■ Activity
Repeat each record below exactly, dropping the pictures.

_ _ _

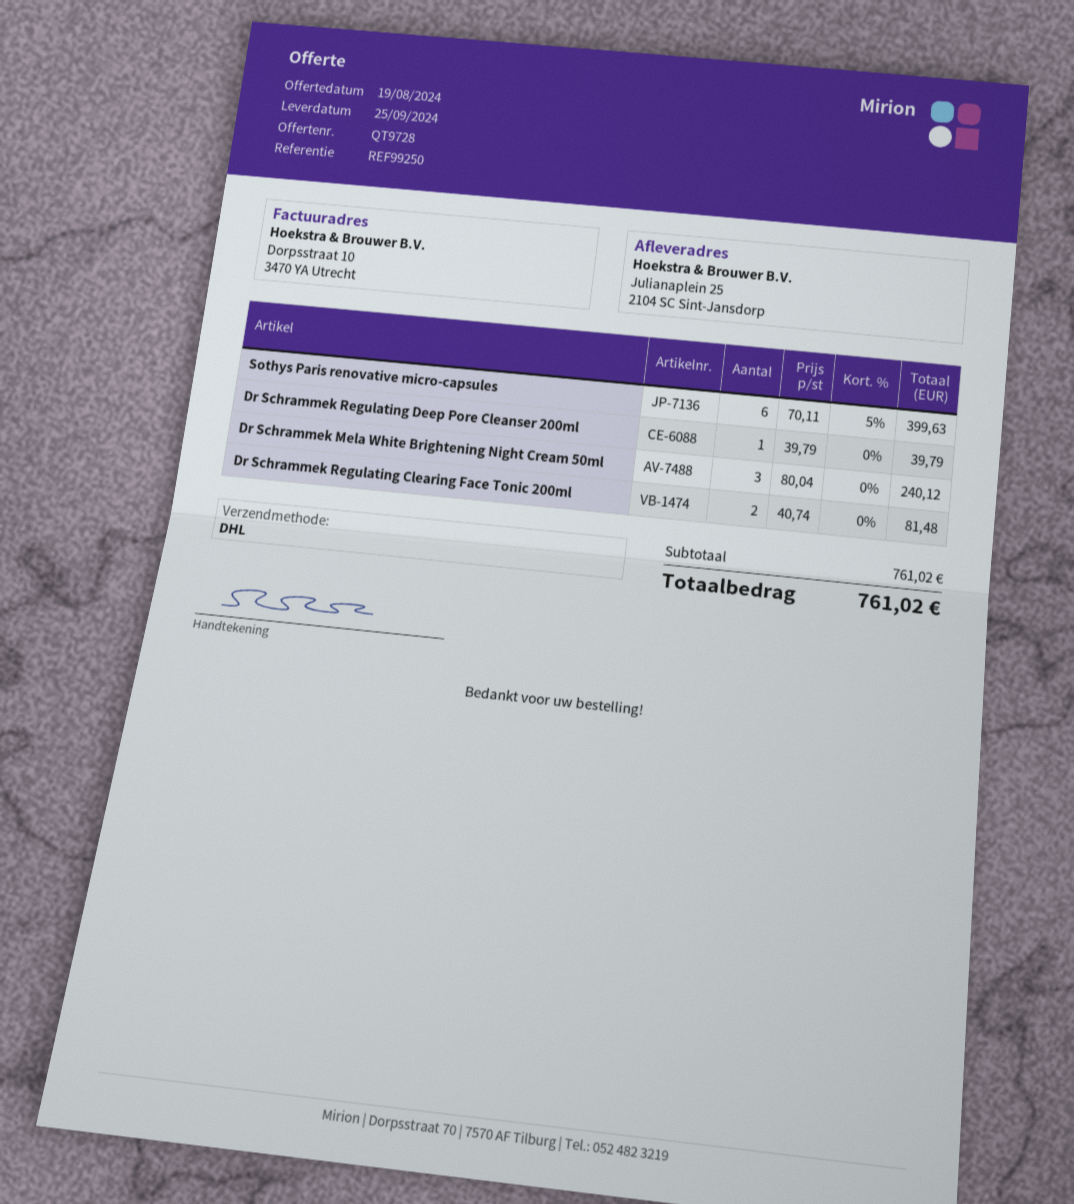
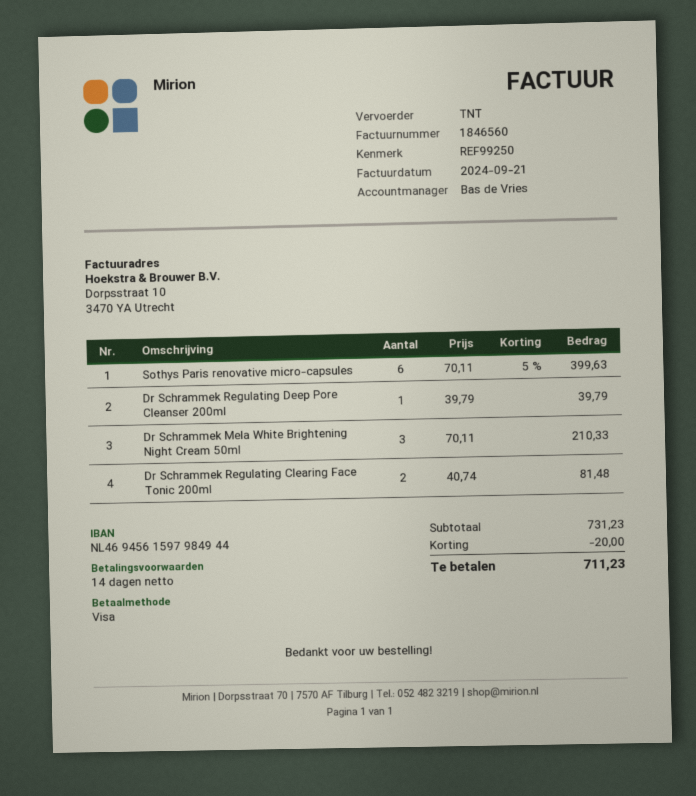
shipping method: DHL -> TNT
Dr Schrammek Mela White Brightening Night Cream 50ml: 3 x 80.04 = 240.12 -> 3 x 70.11 = 210.33
subtotal: 761.02 -> 731.23
discount: none -> 20.00
total: 761.02 -> 711.23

_ _ _

■ Problem solution
shipping method: DHL -> TNT
Dr Schrammek Mela White Brightening Night Cream 50ml: 3 x 80.04 = 240.12 -> 3 x 70.11 = 210.33
subtotal: 761.02 -> 731.23
discount: none -> 20.00
total: 761.02 -> 711.23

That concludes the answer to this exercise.